Single by Dadju featuring Ninho

from the album Toxic ou Antidote
- Released: 19 June 2020
- Recorded: 2019
- Length: 3:27
- Label: Amaterasu; Polydor;
- Songwriters: Djuna Nsungula; William Nzabolazo;
- Producer: MKL

Dadju featuring Ninho singles chronology
| "Bobo au coeur" (2020) | "Grand bain" (2020) | "Amour toxic" (2020) |

Music video
- "Grand bain" on YouTube

= Grand bain =

"Grand bain" is a song by French singer Dadju featuring French rapper Ninho.

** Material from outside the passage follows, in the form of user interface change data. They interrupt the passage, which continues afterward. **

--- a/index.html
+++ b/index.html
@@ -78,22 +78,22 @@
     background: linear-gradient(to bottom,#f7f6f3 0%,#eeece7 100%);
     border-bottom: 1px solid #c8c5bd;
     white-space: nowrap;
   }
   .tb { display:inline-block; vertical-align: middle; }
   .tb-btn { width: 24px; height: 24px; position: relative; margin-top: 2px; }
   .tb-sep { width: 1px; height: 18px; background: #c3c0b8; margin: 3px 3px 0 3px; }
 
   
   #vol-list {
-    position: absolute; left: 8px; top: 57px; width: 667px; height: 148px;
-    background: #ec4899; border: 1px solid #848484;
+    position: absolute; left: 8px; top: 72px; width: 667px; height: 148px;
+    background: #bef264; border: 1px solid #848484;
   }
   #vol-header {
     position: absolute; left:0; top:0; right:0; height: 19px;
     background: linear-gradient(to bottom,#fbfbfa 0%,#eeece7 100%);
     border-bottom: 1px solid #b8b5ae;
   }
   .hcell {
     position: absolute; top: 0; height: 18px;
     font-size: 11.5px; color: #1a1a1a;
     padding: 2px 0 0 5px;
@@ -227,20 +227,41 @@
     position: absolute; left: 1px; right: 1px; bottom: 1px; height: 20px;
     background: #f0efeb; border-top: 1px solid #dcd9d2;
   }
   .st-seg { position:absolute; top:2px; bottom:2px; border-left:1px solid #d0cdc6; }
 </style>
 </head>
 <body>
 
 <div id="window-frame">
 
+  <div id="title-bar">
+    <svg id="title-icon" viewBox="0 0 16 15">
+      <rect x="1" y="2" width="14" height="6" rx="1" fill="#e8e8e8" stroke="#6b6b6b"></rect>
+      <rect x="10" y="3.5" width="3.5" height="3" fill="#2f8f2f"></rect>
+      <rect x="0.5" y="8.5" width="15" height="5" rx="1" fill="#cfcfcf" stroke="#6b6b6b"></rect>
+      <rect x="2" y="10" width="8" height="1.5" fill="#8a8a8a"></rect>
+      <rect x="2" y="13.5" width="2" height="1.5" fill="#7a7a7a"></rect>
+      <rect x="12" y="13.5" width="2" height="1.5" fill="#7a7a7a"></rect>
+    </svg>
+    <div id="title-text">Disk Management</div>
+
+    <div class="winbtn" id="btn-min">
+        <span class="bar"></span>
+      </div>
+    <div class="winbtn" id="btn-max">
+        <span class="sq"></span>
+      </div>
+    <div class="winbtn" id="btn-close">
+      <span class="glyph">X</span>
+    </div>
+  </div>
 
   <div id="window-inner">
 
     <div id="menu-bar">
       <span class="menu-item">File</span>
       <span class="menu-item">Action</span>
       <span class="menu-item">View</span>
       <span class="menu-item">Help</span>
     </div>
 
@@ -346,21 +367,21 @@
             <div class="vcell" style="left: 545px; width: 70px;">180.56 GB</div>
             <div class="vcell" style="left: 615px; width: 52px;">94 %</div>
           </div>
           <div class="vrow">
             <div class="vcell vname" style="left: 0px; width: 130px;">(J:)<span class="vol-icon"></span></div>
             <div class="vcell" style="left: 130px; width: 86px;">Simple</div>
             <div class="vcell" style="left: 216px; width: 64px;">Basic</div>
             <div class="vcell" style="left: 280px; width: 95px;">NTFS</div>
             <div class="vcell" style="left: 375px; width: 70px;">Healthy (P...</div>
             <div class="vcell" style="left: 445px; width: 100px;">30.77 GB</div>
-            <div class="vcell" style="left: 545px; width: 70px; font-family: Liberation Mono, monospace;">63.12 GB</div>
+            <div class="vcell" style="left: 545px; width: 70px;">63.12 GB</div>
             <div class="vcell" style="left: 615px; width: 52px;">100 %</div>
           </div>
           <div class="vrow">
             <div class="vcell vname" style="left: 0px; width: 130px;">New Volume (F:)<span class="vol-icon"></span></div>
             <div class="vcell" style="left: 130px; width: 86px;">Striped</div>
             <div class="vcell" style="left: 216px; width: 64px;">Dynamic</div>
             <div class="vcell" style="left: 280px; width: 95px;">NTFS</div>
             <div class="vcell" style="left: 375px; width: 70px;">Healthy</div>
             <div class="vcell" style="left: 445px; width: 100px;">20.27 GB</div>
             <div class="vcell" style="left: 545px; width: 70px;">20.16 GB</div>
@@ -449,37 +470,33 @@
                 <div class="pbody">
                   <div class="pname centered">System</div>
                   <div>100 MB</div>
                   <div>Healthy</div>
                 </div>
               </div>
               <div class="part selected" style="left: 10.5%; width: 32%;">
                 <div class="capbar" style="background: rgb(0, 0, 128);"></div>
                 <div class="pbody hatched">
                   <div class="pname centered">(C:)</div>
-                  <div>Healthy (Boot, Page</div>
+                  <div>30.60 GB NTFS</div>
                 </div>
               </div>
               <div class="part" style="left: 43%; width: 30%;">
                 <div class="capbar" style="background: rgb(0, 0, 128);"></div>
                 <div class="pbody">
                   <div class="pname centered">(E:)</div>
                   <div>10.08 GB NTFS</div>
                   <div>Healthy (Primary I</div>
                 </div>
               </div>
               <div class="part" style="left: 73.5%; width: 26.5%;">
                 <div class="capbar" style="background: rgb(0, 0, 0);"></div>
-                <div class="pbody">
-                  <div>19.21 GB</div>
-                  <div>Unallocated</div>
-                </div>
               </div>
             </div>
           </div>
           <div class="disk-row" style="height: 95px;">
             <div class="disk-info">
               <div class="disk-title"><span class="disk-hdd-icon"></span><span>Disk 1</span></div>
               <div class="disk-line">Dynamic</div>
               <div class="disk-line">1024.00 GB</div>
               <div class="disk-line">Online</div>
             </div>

It was released on 19 June 2020.

==Charts==

===Weekly charts===

Weekly chart performance for "Grand bain"
| Chart (2020) | Peak position |
|---|---|
| Belgium (Ultratop 50 Wallonia) | 14 |
| France (SNEP) | 1 |
| Switzerland (Schweizer Hitparade) | 53 |

===Year-end charts===

2020 year-end chart performance for "Grand bain"
| Chart (2020) | Position |
|---|---|
| Belgium (Ultratop Wallonia) | 83 |
| France (SNEP) | 11 |

2021 year-end chart performance for "Grand bain"
| Chart (2021) | Position |
|---|---|
| France (SNEP) | 117 |

==Certifications==

Certifications for "Grand bain"
| Region | Certification | Certified units/sales |
| France (SNEP) | Diamond | 333,333^{‡} |
^{‡} Sales+streaming figures based on certification alone.